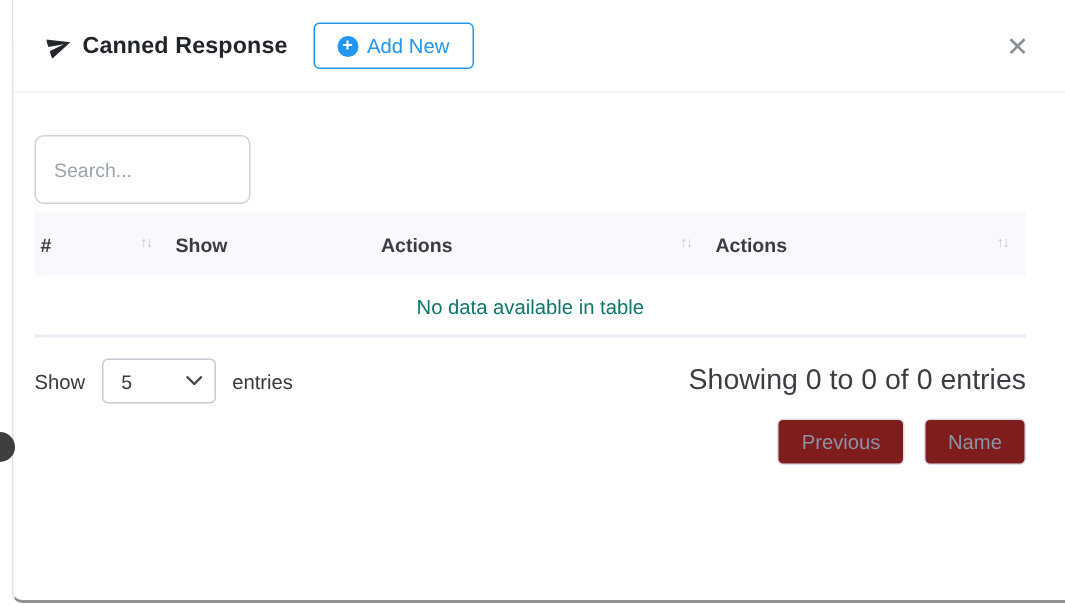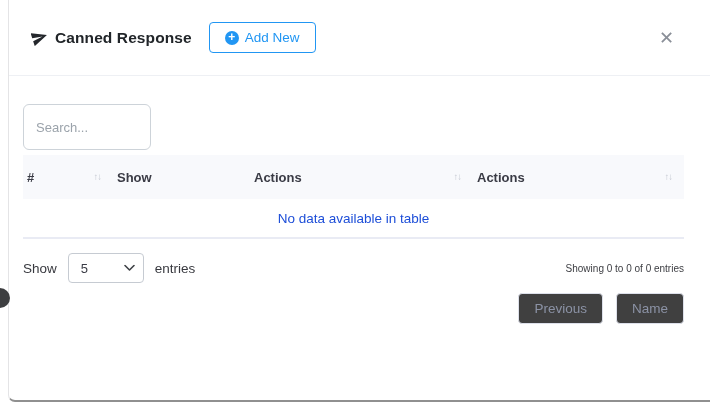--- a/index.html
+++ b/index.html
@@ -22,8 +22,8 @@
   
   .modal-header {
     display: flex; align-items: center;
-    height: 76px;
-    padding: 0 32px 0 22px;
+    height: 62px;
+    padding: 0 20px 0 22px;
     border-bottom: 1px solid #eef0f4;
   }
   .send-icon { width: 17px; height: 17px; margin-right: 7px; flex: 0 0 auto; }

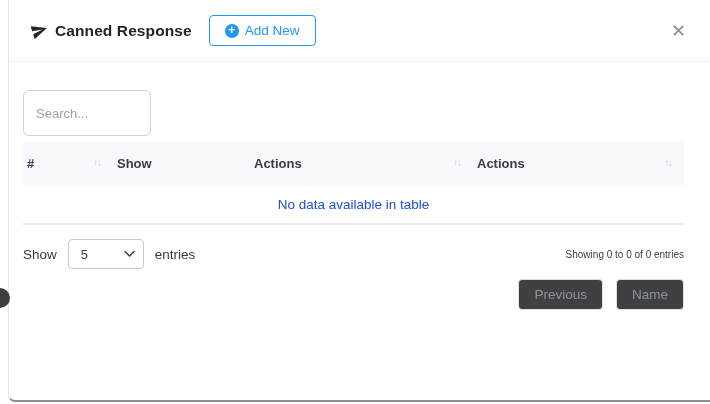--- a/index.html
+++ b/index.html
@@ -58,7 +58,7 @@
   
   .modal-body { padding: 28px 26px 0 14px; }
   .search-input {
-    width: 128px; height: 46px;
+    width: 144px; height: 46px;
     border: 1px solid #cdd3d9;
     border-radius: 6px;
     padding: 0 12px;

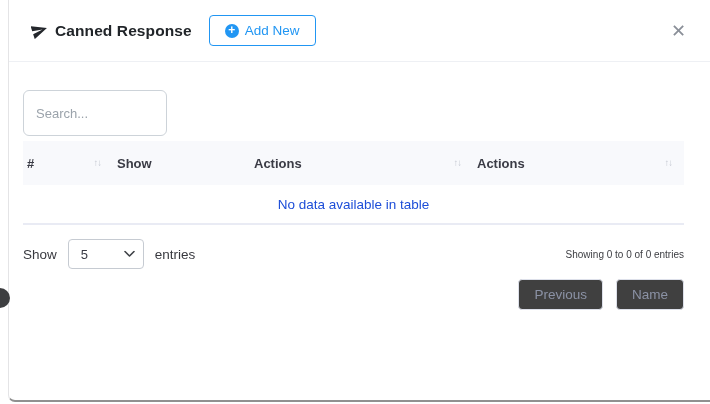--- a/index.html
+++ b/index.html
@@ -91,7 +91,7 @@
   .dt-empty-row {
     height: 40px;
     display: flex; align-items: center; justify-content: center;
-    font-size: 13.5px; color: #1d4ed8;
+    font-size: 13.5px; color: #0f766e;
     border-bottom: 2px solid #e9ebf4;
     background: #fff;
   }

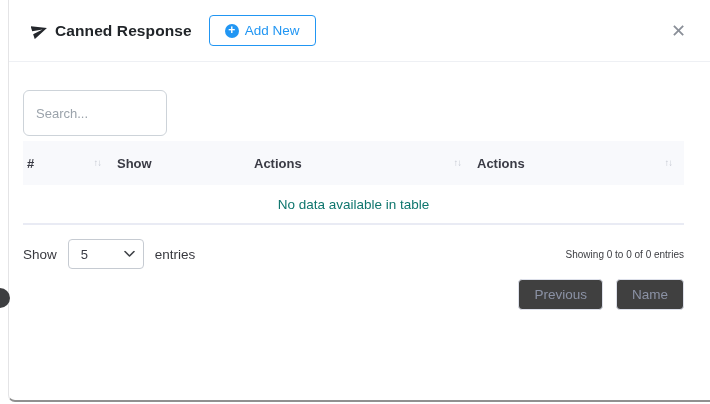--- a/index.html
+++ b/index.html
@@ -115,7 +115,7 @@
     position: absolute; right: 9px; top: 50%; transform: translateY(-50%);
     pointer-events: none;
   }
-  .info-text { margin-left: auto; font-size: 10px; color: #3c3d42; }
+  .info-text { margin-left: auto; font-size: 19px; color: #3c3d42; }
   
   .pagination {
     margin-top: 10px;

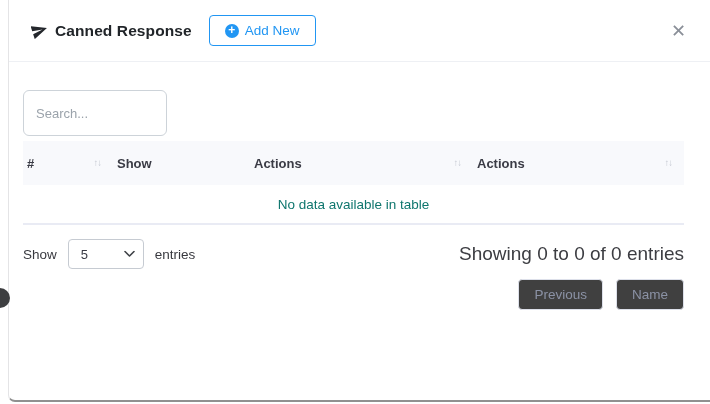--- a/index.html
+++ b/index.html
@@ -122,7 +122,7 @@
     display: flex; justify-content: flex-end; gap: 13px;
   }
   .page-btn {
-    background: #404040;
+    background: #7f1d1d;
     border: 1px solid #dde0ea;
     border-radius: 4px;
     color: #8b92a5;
--------------------------------
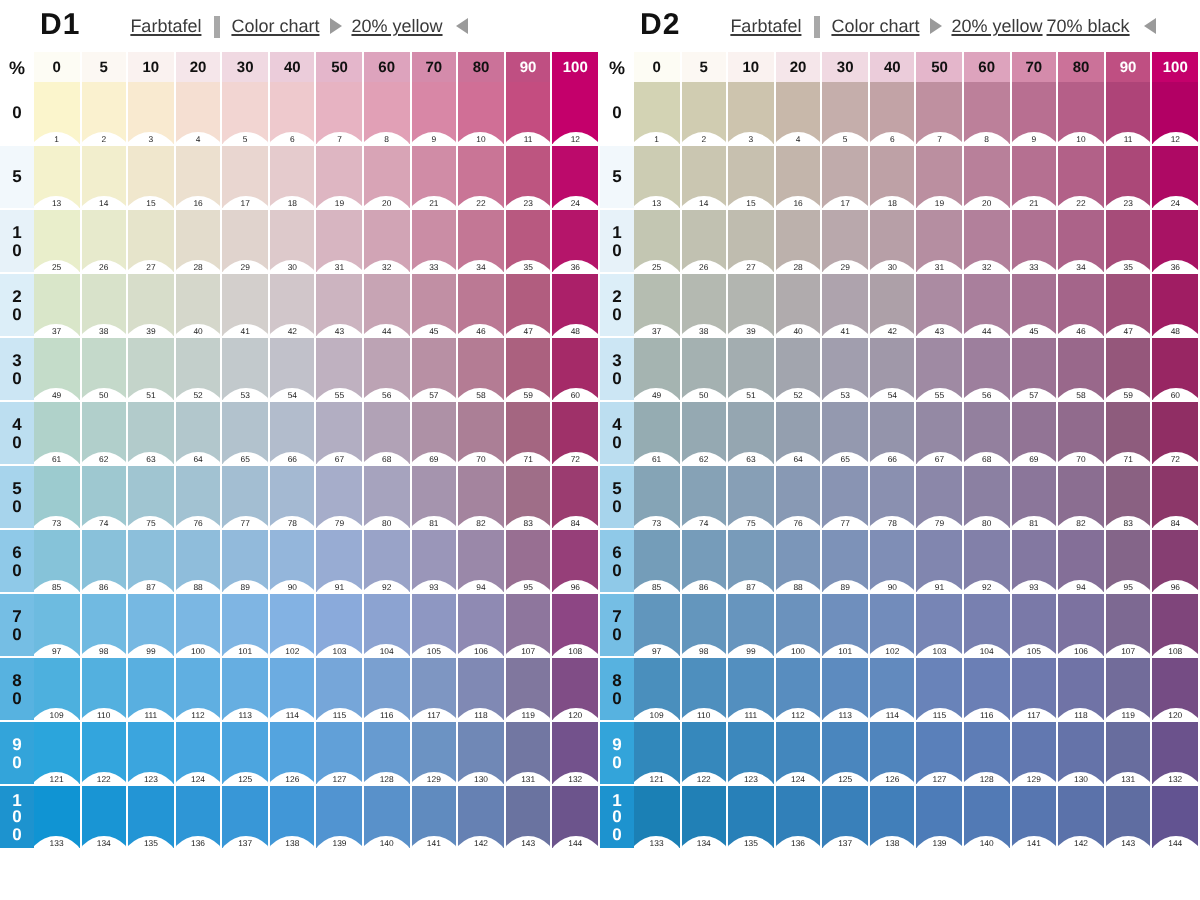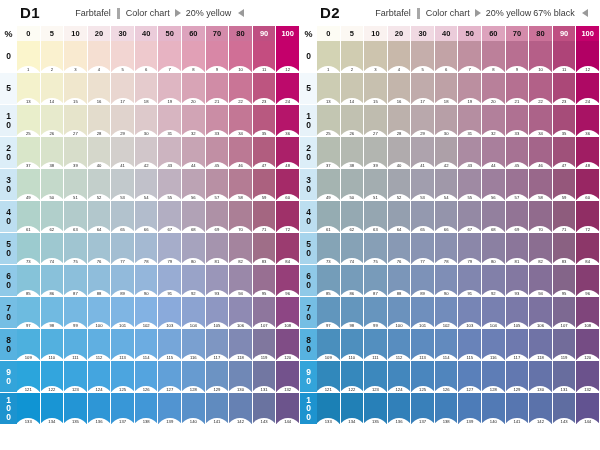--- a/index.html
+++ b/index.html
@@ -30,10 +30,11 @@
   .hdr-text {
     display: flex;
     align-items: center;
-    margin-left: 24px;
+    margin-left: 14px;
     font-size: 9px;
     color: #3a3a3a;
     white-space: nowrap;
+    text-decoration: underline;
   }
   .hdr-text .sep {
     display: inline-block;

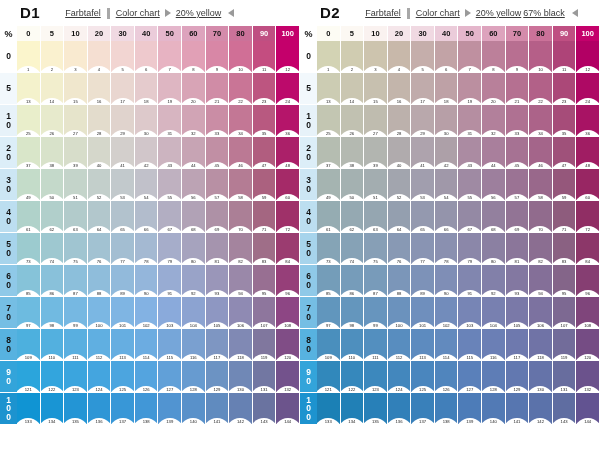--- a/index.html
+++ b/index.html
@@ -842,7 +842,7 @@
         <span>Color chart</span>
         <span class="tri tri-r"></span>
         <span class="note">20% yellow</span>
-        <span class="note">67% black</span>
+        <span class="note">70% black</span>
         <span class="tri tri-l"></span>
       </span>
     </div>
--------------------------------
--- TASK GOAL ---
Filter the entries down to the lines holding the string "size". Copy each of those lines.

--- OUTPUT FOR THIS EXERCISE ---
-    font-size: 13.5px; color: #1d4ed8;
+    font-size: 13.5px; color: #0f766e;
-  .info-text { margin-left: auto; font-size: 10px; color: #3c3d42; }
+  .info-text { margin-left: auto; font-size: 19px; color: #3c3d42; }
     font-size: 9px;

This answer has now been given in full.